労働者は一つ、敵も一つ◆№43 「社会的対話」をどう見るか 民主労総活動家討論会

2019年7月31日

月刊『労働運動』34頁(0347号18/01)(2019/02/01)

Workers of the world Unite
労働者は一つ、敵も一つ ◆№43
「社会的対話」をどのように見るのか民主労総活動家討論会

 1月28日の民主労総代議員大会を前に、民主民主労総中央執行委員の一部が「経済社会労働委員会に参加してはならない」と声をひとつにした。
 1月19日鉄道会館大会議室で、「社会的対話、どのように見るのか?民主労総活動家討論会」が開かれた。討論会は、キムホギュ金属労組委員長、イムスングァン非正規教授労組委員長、キムドクチョン・チェジュ本部本部長等の中執委員10人が提案して開かれた。
この日の討論会には、会場を一杯に埋める150人に達する活動家、組合員たちが参加した。

■金属労組、「条件付き参与」修正案を用意

 キムヒョギュ金属労組委員長は、「弾力勤労時間制、最低賃金決定制度改悪等の資本偏向に向かう経社労委に民主労総が参与するのは不適切だ」として「金属労組中央執行委員会は意見を集めて経社労委参与に対する修正案を用意している」と明らかにした。修正案は「条件付き参与」だ。
 イサンジン民主労総副委員長も「経社労委は、民主労総が必ず参与しなければならない神聖不可侵の領域ではない。ムンジェイン政権が革新成長として打ち出した政策は、パククネ政権が推進していた『医療営利化』政策と変わらない。
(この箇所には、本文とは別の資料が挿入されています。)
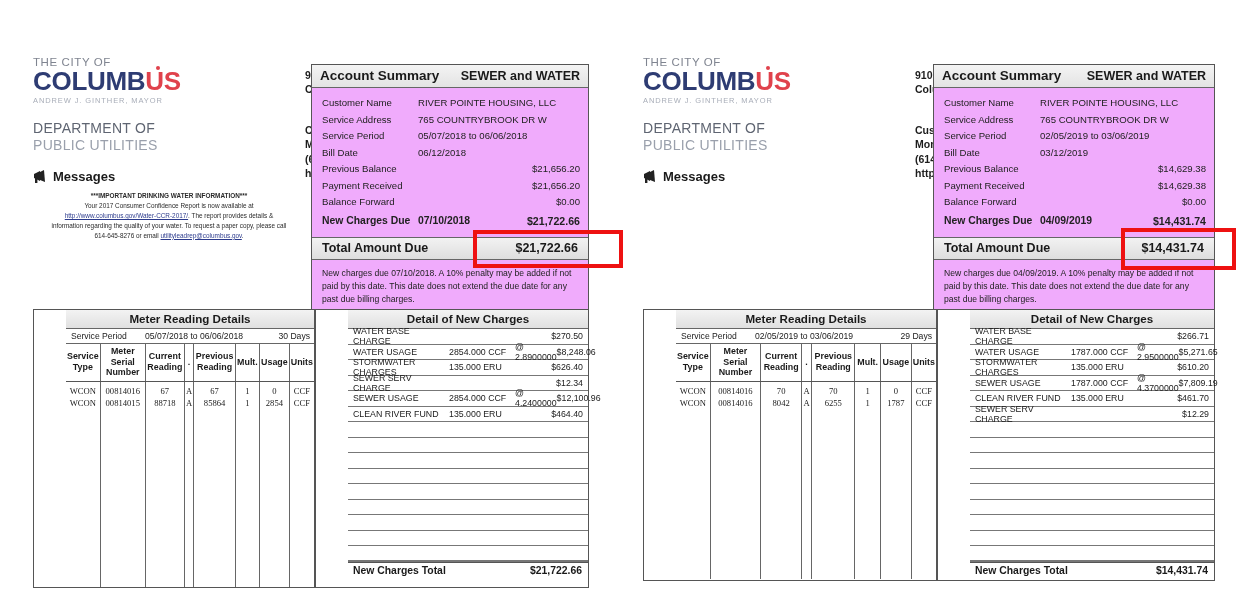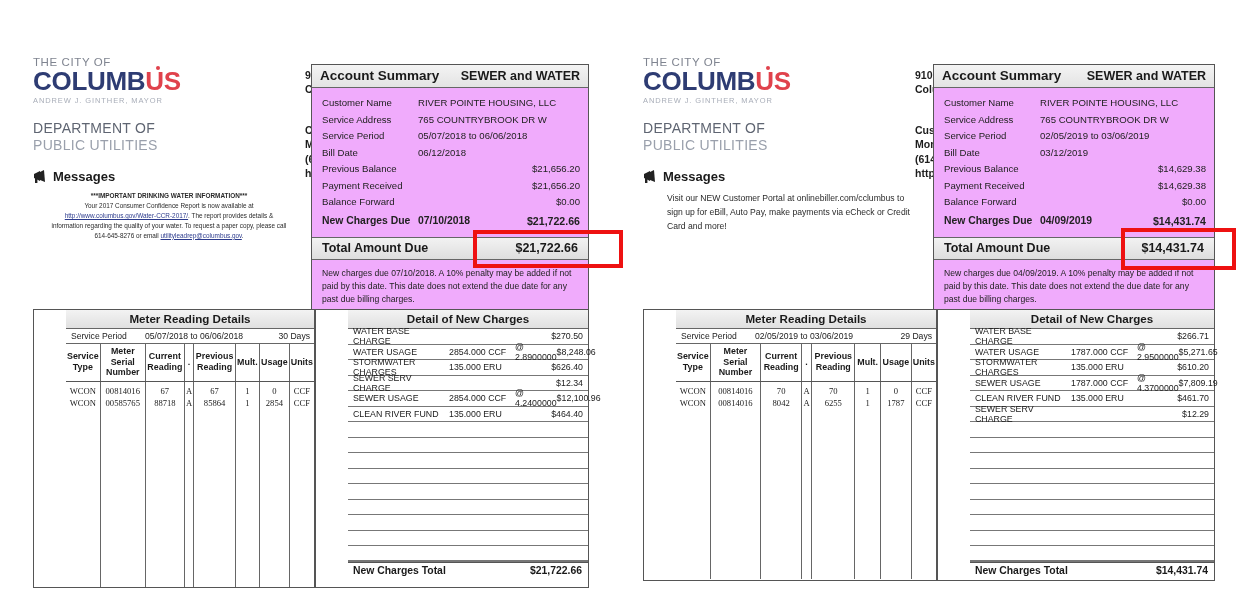--- a/index.html
+++ b/index.html
@@ -535,11 +535,6 @@
           </svg>
           <span>Messages</span>
         </div>
-        <div class="msg-body-left">
-          <div>Visit our NEW Customer Portal at onlinebiller.com/cclumbus to</div>
-          <div>sign up for eBill, Auto Pay, make payments via eCheck or Credit</div>
-          <div>Card and more!</div>
-        </div>
       </div>
 
       <div class="acct" style="left:290px; width:282px;">

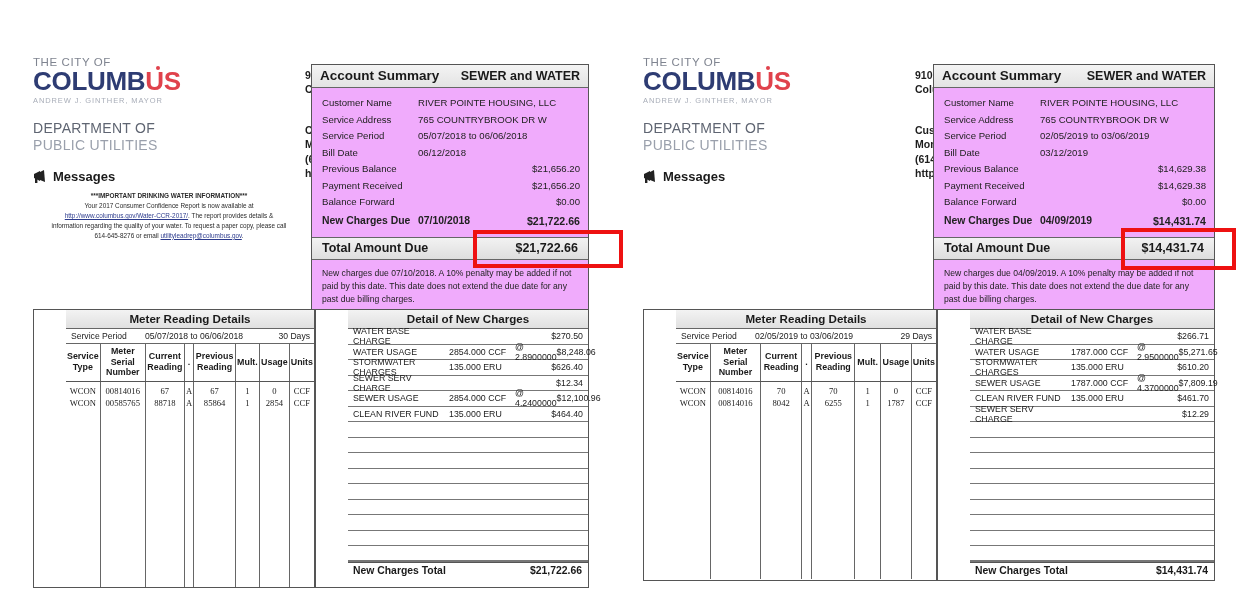--- a/index.html
+++ b/index.html
@@ -417,7 +417,7 @@
               </tr>
               <tr>
                 <td>WCON</td>
-                <td>00585765</td>
+                <td>00814015</td>
                 <td>88718</td>
                 <td>A</td>
                 <td>85864</td>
社会的対話機構に参与することができる条件をムンジェイン大統領が自ら投げ捨てている」と明らかにした。
 続いて、イ副委員は「今の民主労総委員長の〝問答無用参与〟の態度はとても危険に見える。委員長は最近マスコミインタビューで『プランBはない』と言った。また代議員大会以後の韓国社会のバラ色の展望を提示した。ここにどんな科学的根拠もない。民主労総が戦略と戦術が不在な中で議題主導性を持つことはできない。現在は不可避に闘わなければならない時期」だと主張した。

■戦線攪乱―「交渉と闘争」両立戦術を破棄せよ

 経社労委の「条件付き参与論」と異なり、社会的対話機構自体に民主労総が参与してはならないという声も高かった。
 キムドクチュン民主労総チェジュ本部長は、発題を通して「政府が推進する社会的対話は、労働柔軟化、日常的搾取構造を作るための社会的名分積みに過ぎない」として、「民主労総が経社労委に参加したら、政府はうまく包摂するだろう。これを拒否したらイデオロギー構成を繰り広げて民主労総を孤立させ、労働改悪を強行する名分をおし立てるだろう」と明らかにした。
 従ってキム本部長は「戦線を攪乱する交渉と闘争両立戦術は今すぐ廃棄しなければならない」として、「両立戦術は経社労委参加の名分に使われている。今は労働者殺しに血眼になった資本とムンジェイン政府に対して威力的な闘争を組織する時だ」と述べた。
 聴衆からも同じ意見が投げつけられた。経社労委参与に反対する民主労総活動家たちは、28日に開かれる代議員大会当日に「民主労総は、経社労委不参加と対政府闘争を決意しなければならない」という共同声明を発表する予定だ。